A Europa precisa, urgentemente, de novos dirigentes, de novas políticas e de uma profunda reforma interna. Sim, é verdade que os burocratas (e os políticos) da UE pelos seus actos, pelas suas palavras e pelas suas omissões são, também, responsáveis pela decisão tomada pelos ingleses (mais do que pelos britânicos). Porém, quem os escolhe, quem os elege e quem os nomeia são os diferentes governos das diferentes nações europeias. Ou seja, no fim da linha, a culpa é igualmente nossa. E sim, é mesmo nossa. Porque nos abstraímos completamente do que se passa em Bruxelas ou Estrasburgo. Porque até sabemos de cor e salteado o nome dos jogadores do Manchester United, do Bayern de Munique, do PSG ou do Real Madrid mas duvido que a esmagadora maioria saiba quem são os seus deputados europeus ou o presidente da comissão europeia e ainda menos o líder do parlamento europeu.

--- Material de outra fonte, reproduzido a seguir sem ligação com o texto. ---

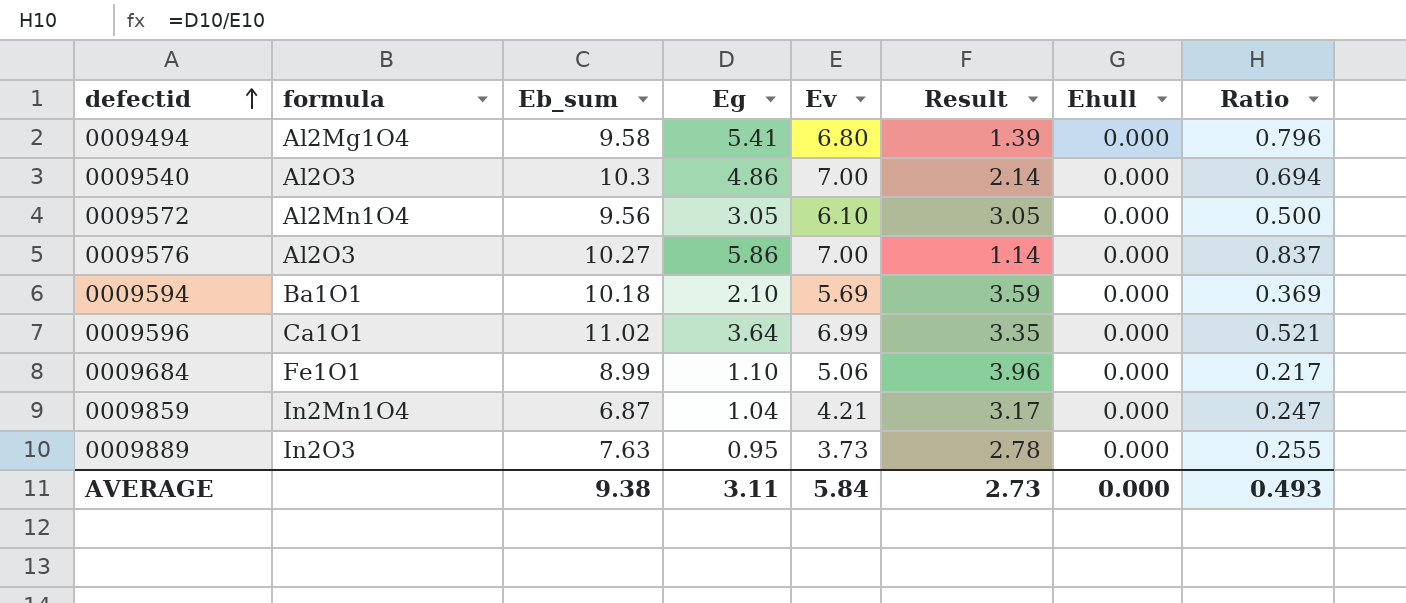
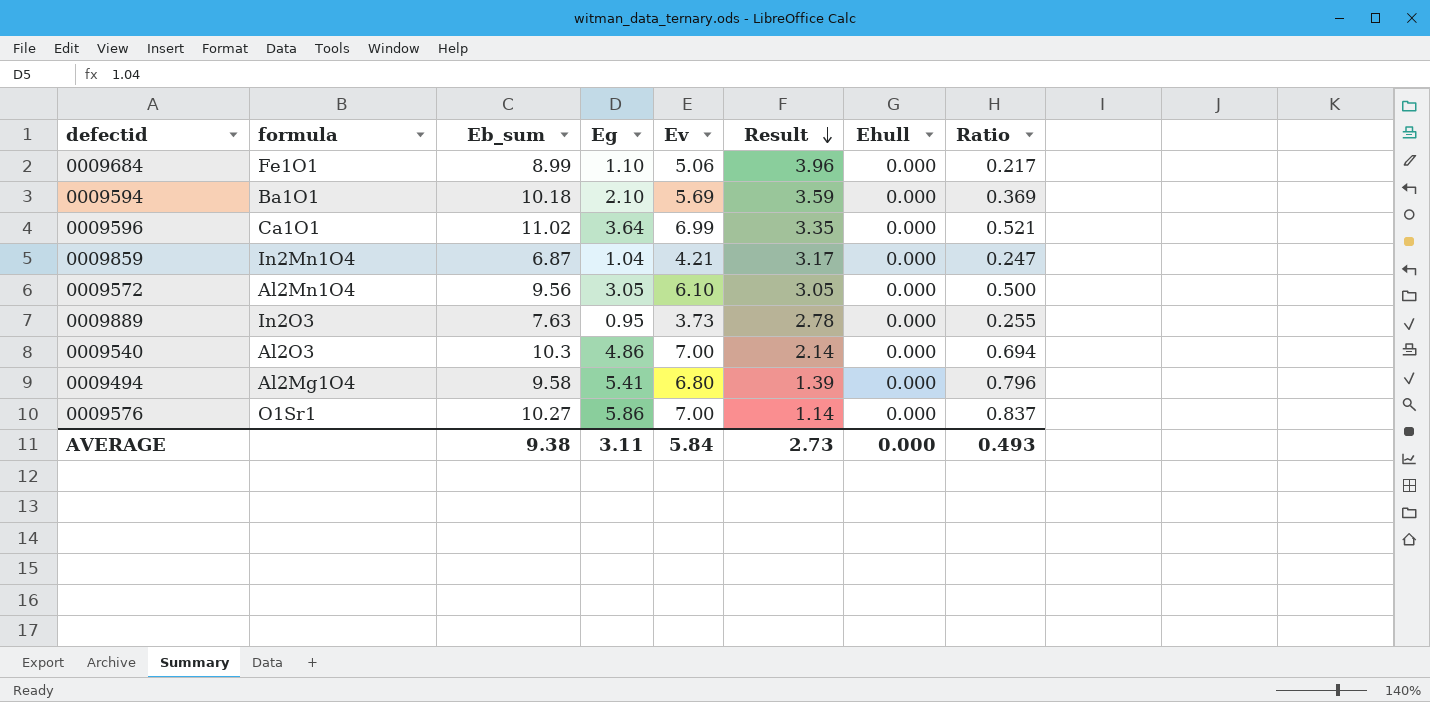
row order: defectid ascending -> Result descending
0009576 | formula: Al2O3 -> O1Sr1

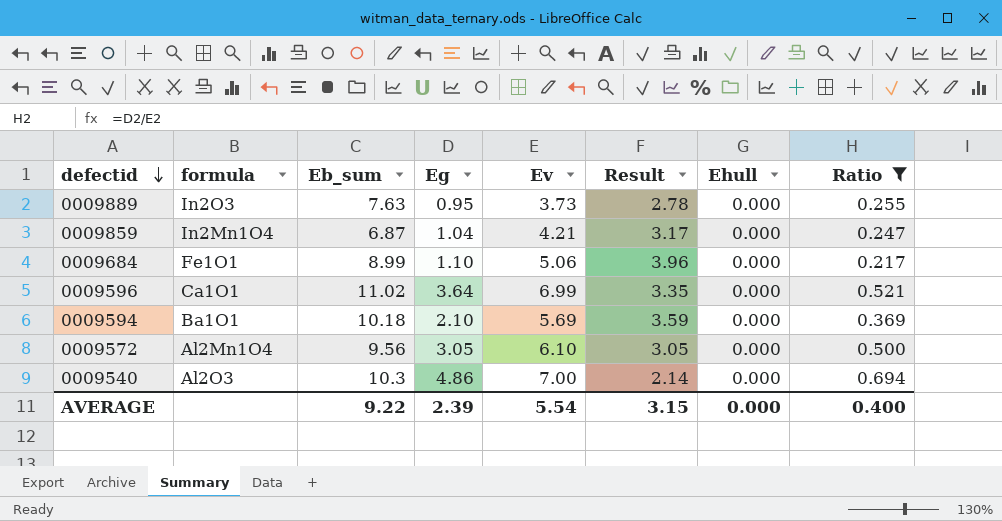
filter: none -> Ratio <= 0.694
row order: Result descending -> defectid descending
AVERAGE | Eb_sum: 9.38 -> 9.22
AVERAGE | Eg: 3.11 -> 2.39
AVERAGE | Ev: 5.84 -> 5.54
AVERAGE | Result: 2.73 -> 3.15
AVERAGE | Ratio: 0.493 -> 0.400

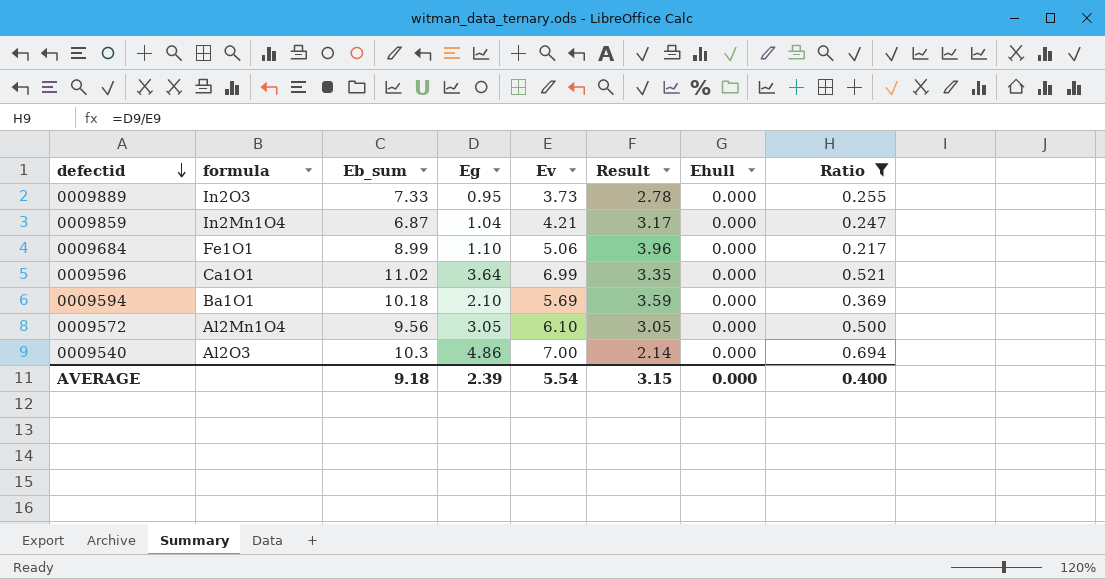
0009889 | Eb_sum: 7.63 -> 7.33
AVERAGE | Eb_sum: 9.22 -> 9.18

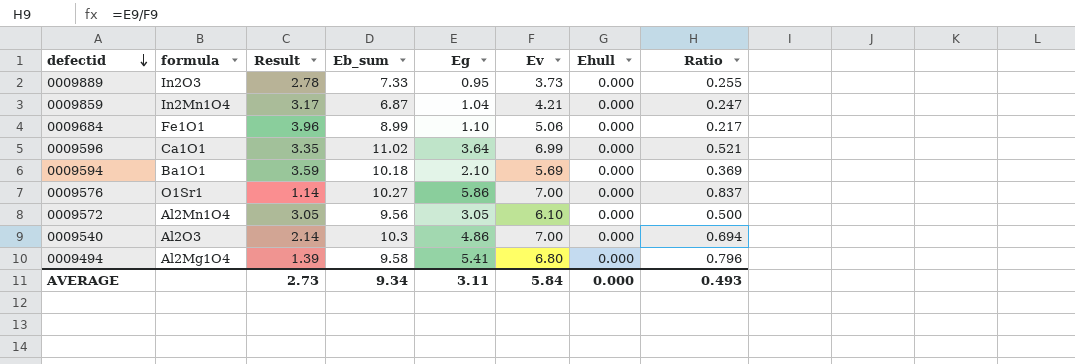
filter: Ratio <= 0.694 -> none
column Result | position: 6 -> 3
AVERAGE | Result: 3.15 -> 2.73
AVERAGE | Eb_sum: 9.18 -> 9.34
AVERAGE | Eg: 2.39 -> 3.11
AVERAGE | Ev: 5.54 -> 5.84
AVERAGE | Ratio: 0.400 -> 0.493

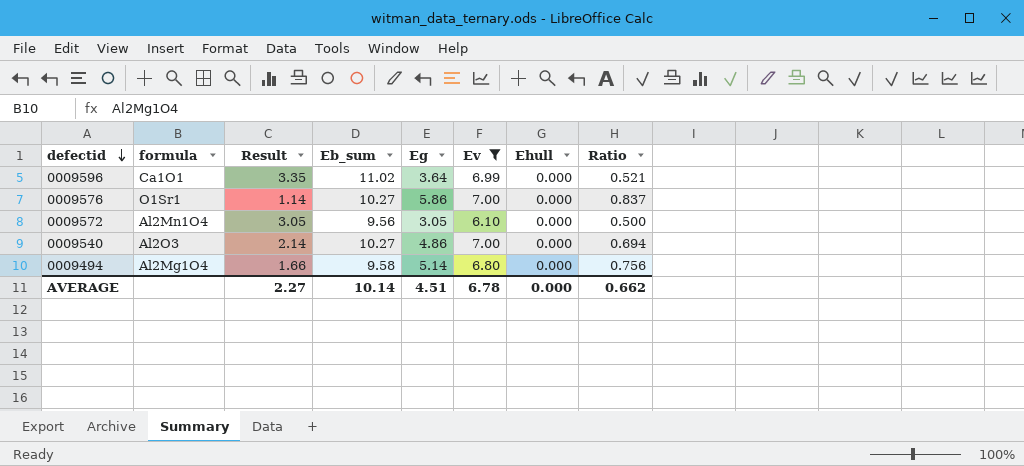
filter: none -> Ev >= 6.10
0009540 | Eb_sum: 10.3 -> 10.27
0009494 | Result: 1.39 -> 1.66
0009494 | Eg: 5.41 -> 5.14
0009494 | Ratio: 0.796 -> 0.756
AVERAGE | Result: 2.73 -> 2.27
AVERAGE | Eb_sum: 9.34 -> 10.14
AVERAGE | Eg: 3.11 -> 4.51
AVERAGE | Ev: 5.84 -> 6.78
AVERAGE | Ratio: 0.493 -> 0.662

Cada um de nós, bem ou mal, define as suas prioridades. E acarreta com as devidas consequências. A Europa é hoje uma espécie de vidraria onde todos estão a atirar pedras uns aos outros e os vidros estão todos a estalar. Quando tudo estiver em cacos vamos todos sofrer as consequências de não estarmos protegidos dos elementos. Foi assim no final da década de 30 do século passado. Foi assim há mais de um século. Provavelmente faz parte. No fundo, continuamos todos sem aprender as lições da história.

Comments

  1. Danielle Dinis Foucaut says:

    Sim, você tem mil vezes razão, mas como faremos para mudar o que tem de ser mudado ? O PPE,com Merkel e Schaübble a cabeça, seguidos de sarkosies, hollandes, raroyes, renzis e mesmo tsiprases…domina a filosofia austeritária que não para de rugir e de ameaçar (ainda esta semana o ministro da economia alemã!)
    belo texto sim sehnor!

  2. F. Moreira de Sá, os meus cumprimentos pela clareza e realidade retratada na sua prosa. Mto. Obrigado. Quanto a Danielle Foucaut, bom, será que ainda não deu pelo facto de a cada eleição aumentar o nível de abstenção??? É mais cómodo justificar não ir votar com a alegação que os politicos é que têm culpa disso, do que assumir a condição de parte INTEGRANTE da vida dos Países e VOTAR. A cidadania de braços caídos é que elege aqueles que, depois, com igual “comodidade e conforto estival” e IRRESPONSABILIDADE solidária e social ,criticamos. A culpa do estado a que chegámos é de todos nós; dos que votam acreditando em PATRANHAS, dos que votam sem cuidar de se informarem sobre quem é quem, dos que AINDA continuam distraídos com a dicotomia ideológica: esquerda direita, enquanto, A VERDADEIRA ideologia que vai reinando é O Capitalismo ESCLAVAGISTA E AGIOTÁRIO ESPECULADOR, que reclama maior flexibilidade laboral, Melhoria da economia assente em baixos salários, investe em I&D para criar robots que substituem os HOMENS e tudo o mais que, de café em café vamos comentando e de praia em praia de cinema em cinema de futebol em futebol, vamos deixando as nossas vidas em algumas mãos e CABEÇAS, social e humanamente, MUITO POUCO RECOMENDÁVEIS.

    • Joe Baptista says:

      Ricardo, belíssima análise e brilhantemente escrita, para juntar à prosa do autor JB

  3. Tudo nesta vida funciona da mesma maneira :como diria o Einstein tudo é relativo,como os interruptores uma vez está em cima outras está em baixo.Pode ser que as circunstancias da vida façam alterar as coisas !!! Calma e paciência para cada um ,que o que tiver que acontecer é enevitavel !!!

  4. Nightwish says:

    “Mas isso não nos pode impedir de reconhecer que estamos hoje bem melhor que os nossos avós, ”
    O problema é que muitos estão piores do que os pais e sem perspectiva de melhoria. Há países com estagnação do salário (ou seja, perda efectiva) há 40 anos, e em muitos países europeus há 20. A bem ou a mal, há que partir a loiça.